Una persona me hizo daño. En términos «normales» no debe agradarme una situación de sufrimiento moral y/o psíquico; pero eso puede convertirse en algo que me guste o que busco. Es lo que sucede, por ejemplo, en las compulsiones de repetición, en las cuales las personas se colocan, de manera repetitiva, en los mismos tipos de situaciones problemáticas. Este fenómeno se observa con frecuencia en las relaciones violentas. Podemos reconocer ahí la movilización de algún elemento de orden masoquista, donde uno de los mecanismos operantes es la inversión, la «transformación en su contrario». «No soporto que las personas sean atentas o tiernas conmigo». Se trata de una perversión, lo cual hace que la creencia, en ese caso, sea muy compleja y muy problemática.
La creencia es una adaptación cognitiva a un momento pasado, a un acontecimiento de huella
A menudo, sus colocaciones se realizan durante la infancia, debido a que, en términos estadísticos, hay más primeras veces durante la infancia que durante la vejez, y porque el sistema neurocognitivo del niño, en desarrollo, es todavía muy maleable, lo cual no impide que pueda tener, más tarde, otras primeras ocasiones que puedan dejar una huella que lo marque mucho: el primer coqueteo, la primera relación sexual, el primer hijo, un duelo, un accidente, un trauma… Estas experiencias pueden inducir creencias estructurantes.
Hacer la distinción entre creencias estructurantes y no estructurantes es una labor fundamental. El trabajo de conciencia no será el mismo, pues las colocaciones, los procesos que las sostienen y los contextos que las envuelven no son los mismos.
Hablaré con mucho agrado, en este caso, de «neurosis estructurante». Entenderemos esta expresión en el sentido de que encontramos síntomas que tienen una función estructurante, que están inscritos a nivel profundo en la historia del sujeto. Ejercen en la psique funciones de protección, de defensa contra la angustia o de organización de relaciones del Yo con el mundo y consigo mismo.
Las creencias estructurantes, como ya dijimos, por lo general son muy precoces. Estas creencias echan sus raíces, en ocasiones, en el «proyecto-sentido», es decir, el deseo o proyecto de sus padres, y en las primeras experiencias de la infancia.

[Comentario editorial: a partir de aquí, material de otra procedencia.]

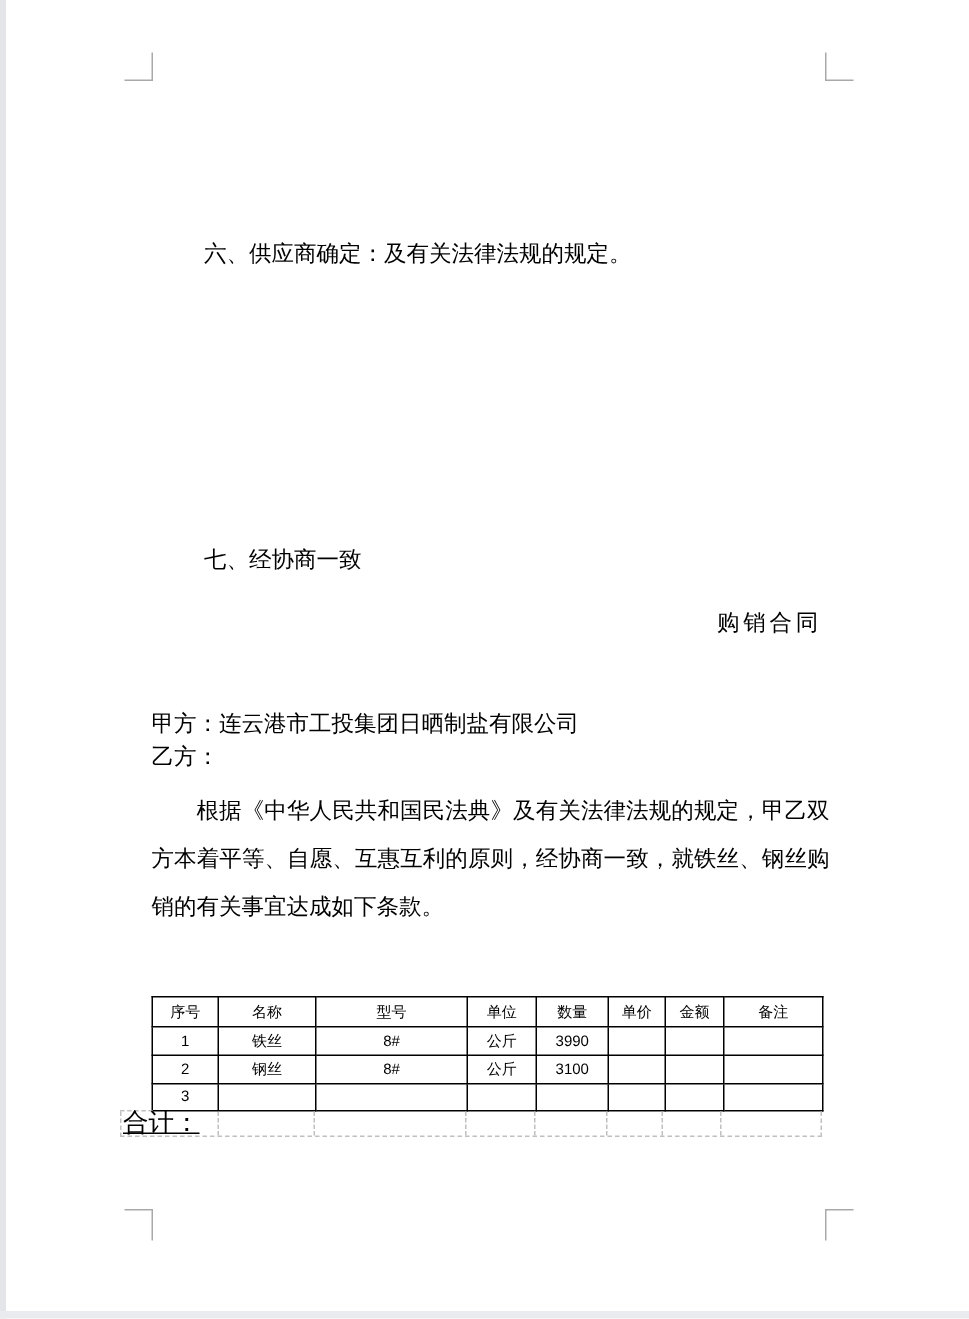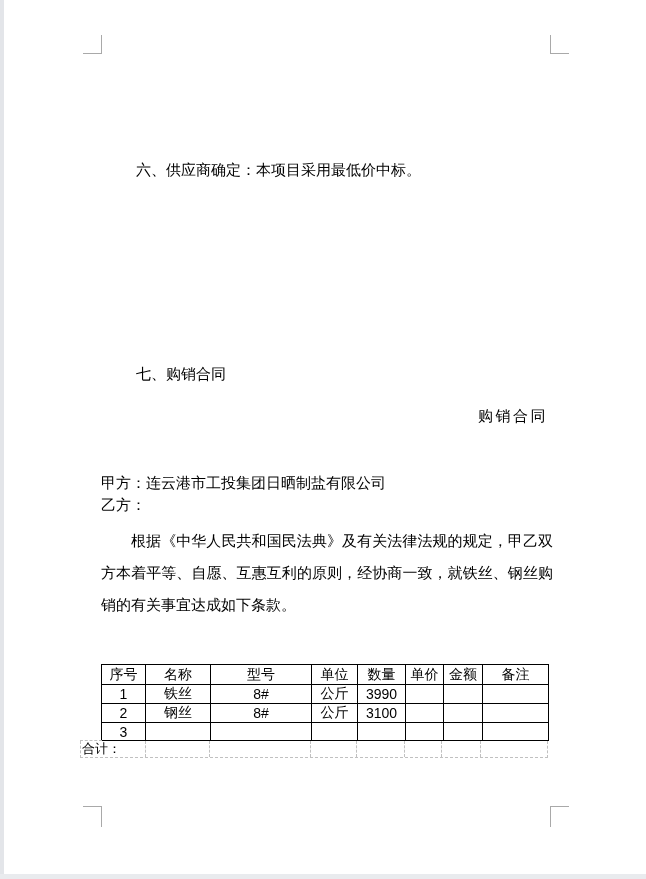"六、供应商确定：本项目采用最低价中标。" div.txt { text: 本项目采用最低价中标 -> 及有关法律法规的规定 }
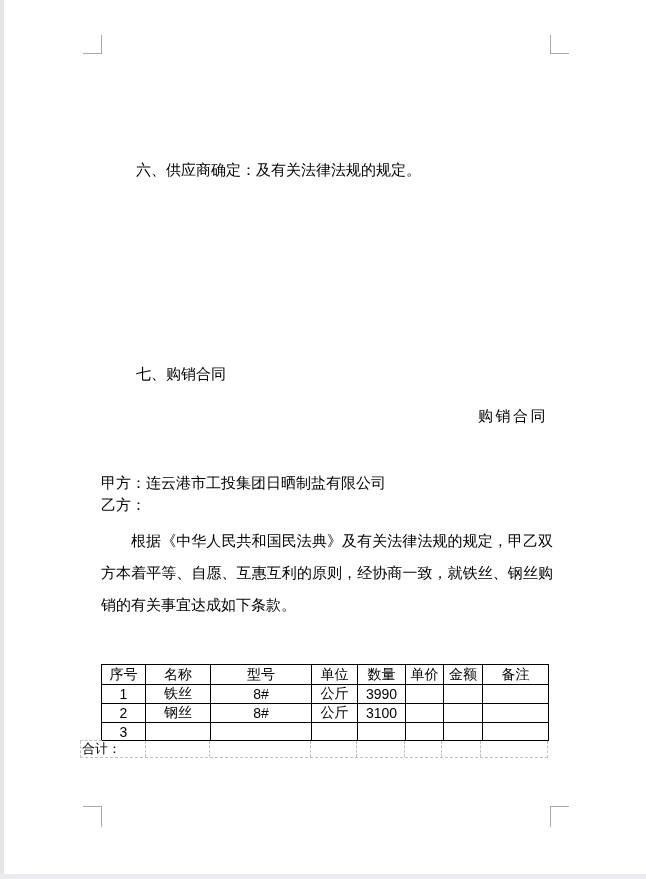"七、购销合同" div.txt { text: 购销合同 -> 经协商一致 }
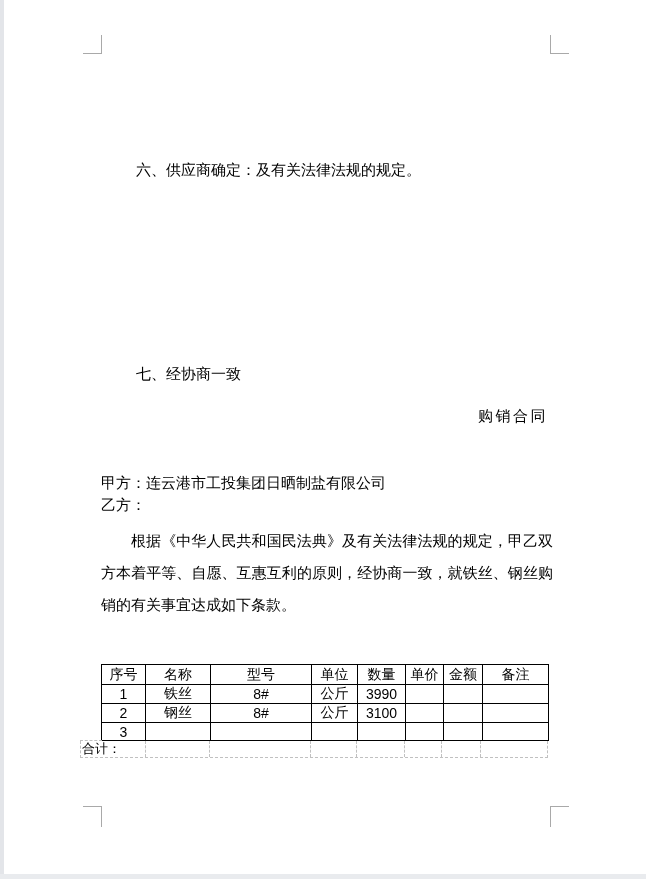"序号" table.items { font-size: 14px -> 10px }
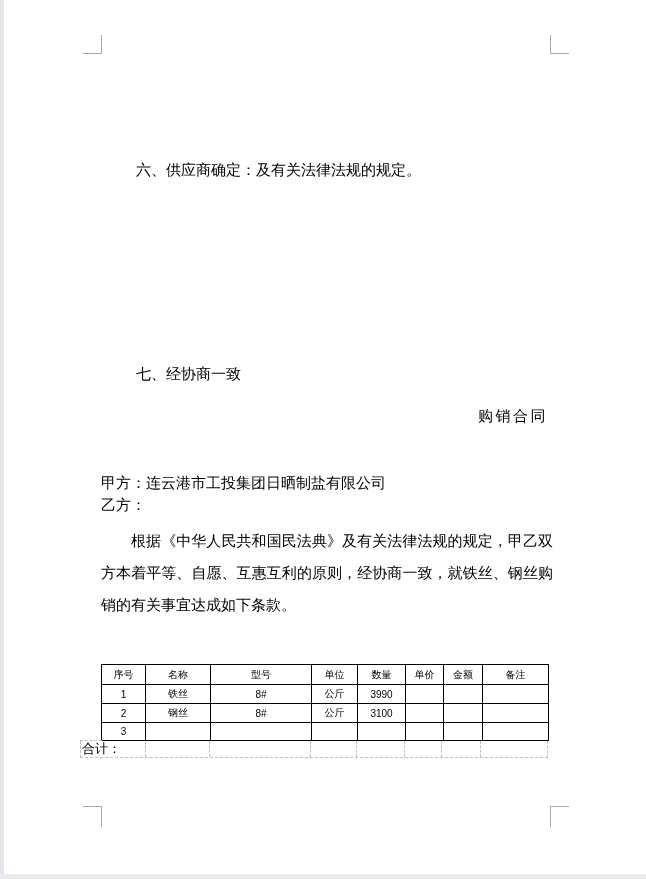"合计：" .total-row .tc-label { font-size: 13px -> 17px; text-decoration: none -> underline }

Otro caso fue el de una paciente con padres ya ancianos. Tenían al¬ de cuarenta y cinco años de edad en el momento de concebirla. El proyecto de la madre era tener un hijo que fuera «el báculo de su vejez». Concibieron un hijo y nació una niña, que creció en este proyecto, guiado por deseos inconfesables, por alianzas inconscientes no expresadas. Esta niña llevaba en su interior un esquema de ayuda y de sostén muy poderoso, que organizaba la calidad de sus relaciones y el sentido de su vida en este mundo. En el fondo, era una creencia muy fuerte, anclada a gran profundidad, en la cual «tener relaciones» era equivalente a «sostener a los demás». Decirle de manera brutal que su creencia era falsa y que debía, en lugar de ello, ocuparse de sí misma, habría representado para esta mujer una enorme agresión, un asesinato psíquico, en el sentido de que habría significado una negación de sí misma en tanto sus valores fundamentales. No habría tenido más razón para vivir, se habría quedado sin legitimidad. Al ya no tener un «contrato», estaría en riesgo de «dejar la empresa». Por tanto, era necesario encontrar otra razón para permanecer en la empresa, generar otra creencia (que no por fuerza eliminaría a la anterior, pero la flexibilizaría, la haría relativa…), otro sentido que fuera todavía más profundo, más básico, más existencial.